## WHAT TO PRODUCE
Scan the data, and whenever a line contains "challenging", copy it.

--- DATA IN THIS EXERCISE Enclosed Below ---

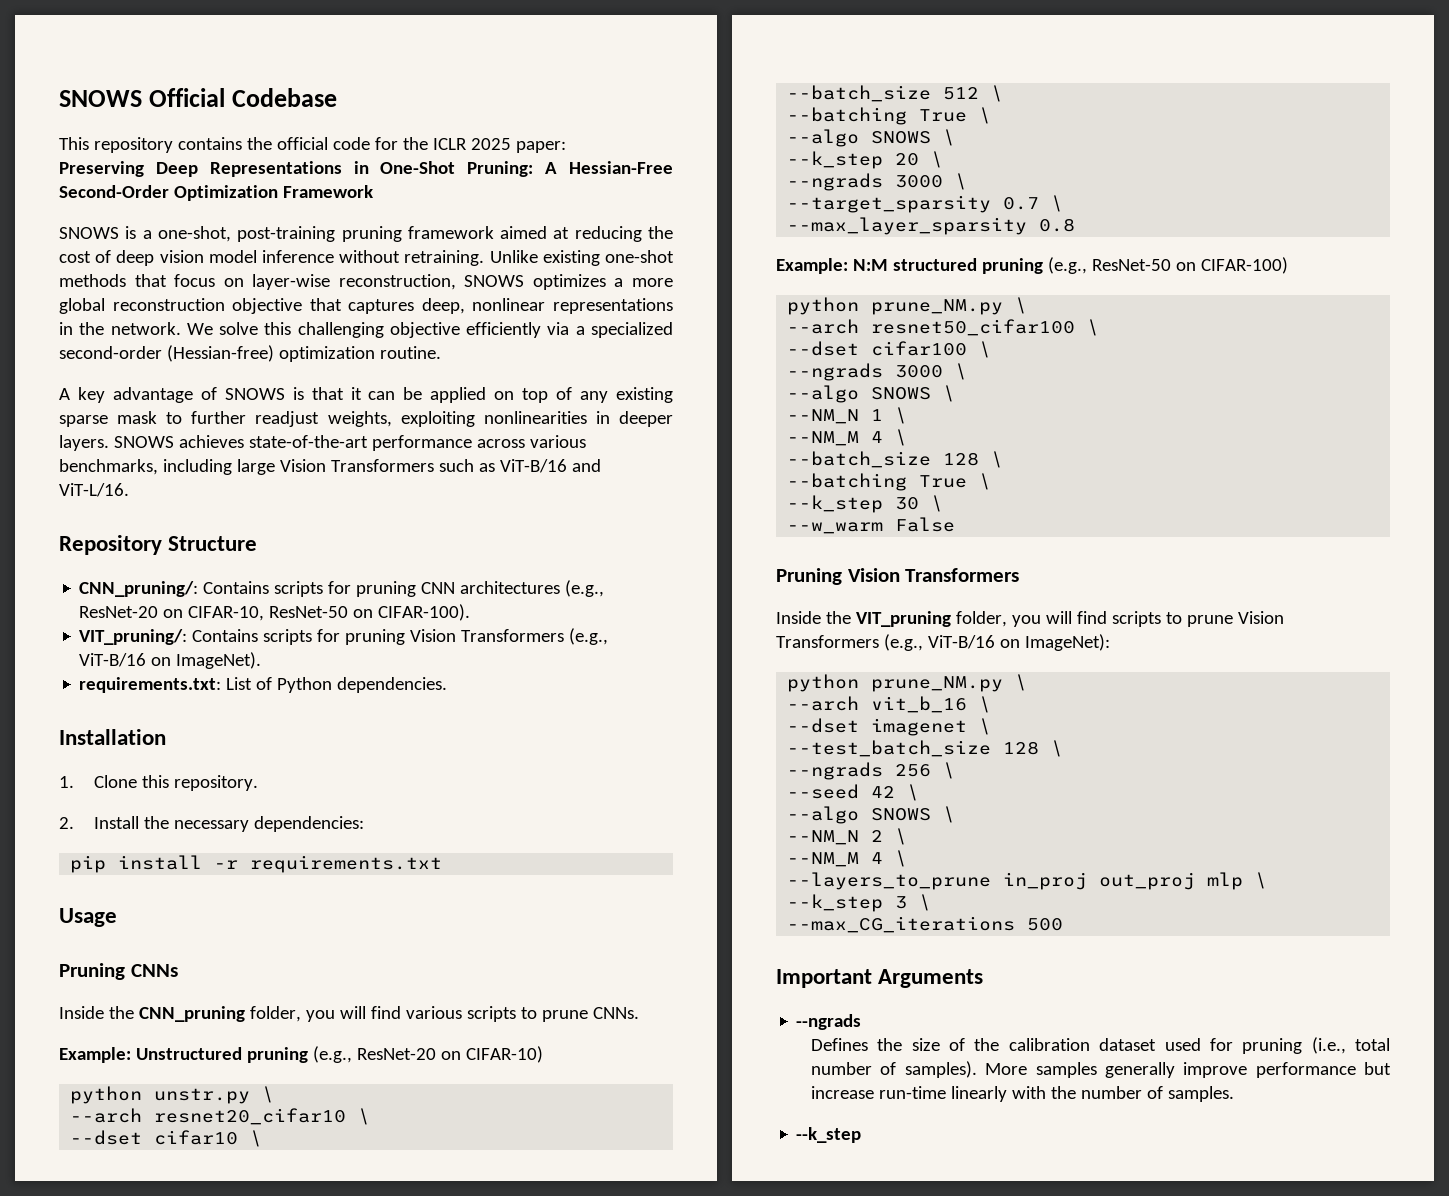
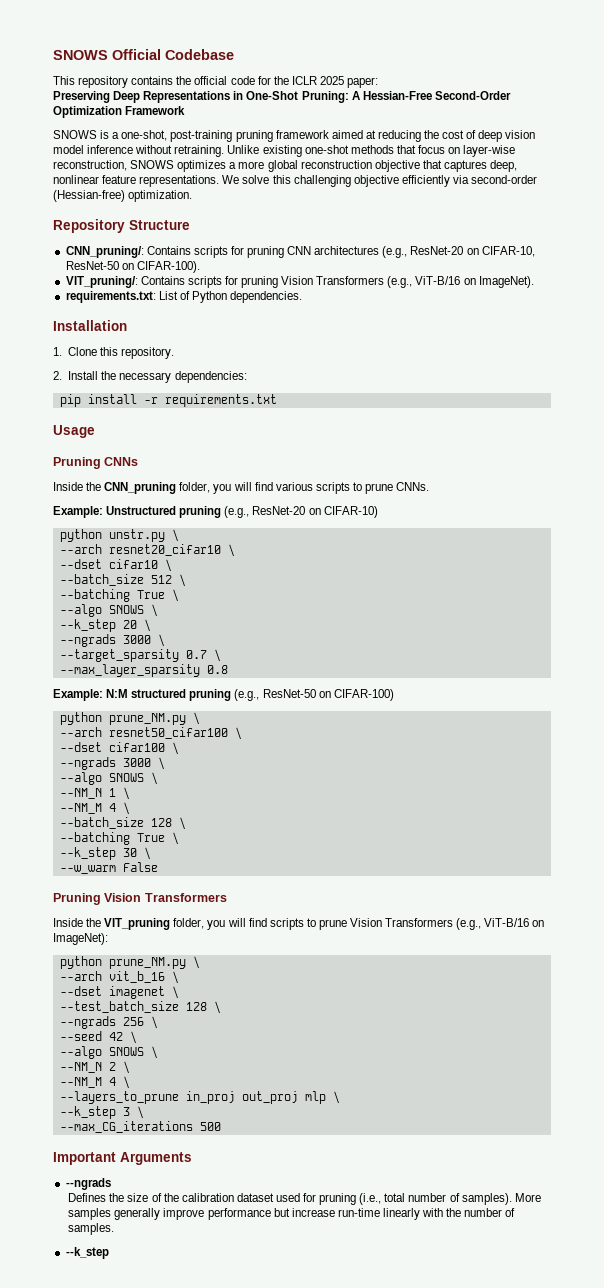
- Unlike existing one-shot methods that focus on layer-wise reconstruction, SNOWS optimizes a more global reconstruction objective that captures deep, nonlinear representations in the network.
+ Unlike existing one-shot methods that focus on layer-wise reconstruction, SNOWS optimizes a more global reconstruction objective that captures deep, nonlinear feature representations.
- We solve this challenging objective efficiently via a specialized second-order (Hessian-free) optimization routine.
- A key advantage of SNOWS is that it can be applied on top of any existing sparse mask to further readjust weights, exploiting nonlinearities in deeper layers. SNOWS achieves state-of-the-art performance across various benchmarks, including large Vision Transformers such as ViT-B/16 and ViT-L/16.
+ We solve this challenging objective efficiently via second-order (Hessian-free) optimization.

--- End of Enclosed DATA IN THIS EXERCISE ---

## TASK ANSWER
- We solve this challenging objective efficiently via a specialized second-order (Hessian-free) optimization routine.
+ We solve this challenging objective efficiently via second-order (Hessian-free) optimization.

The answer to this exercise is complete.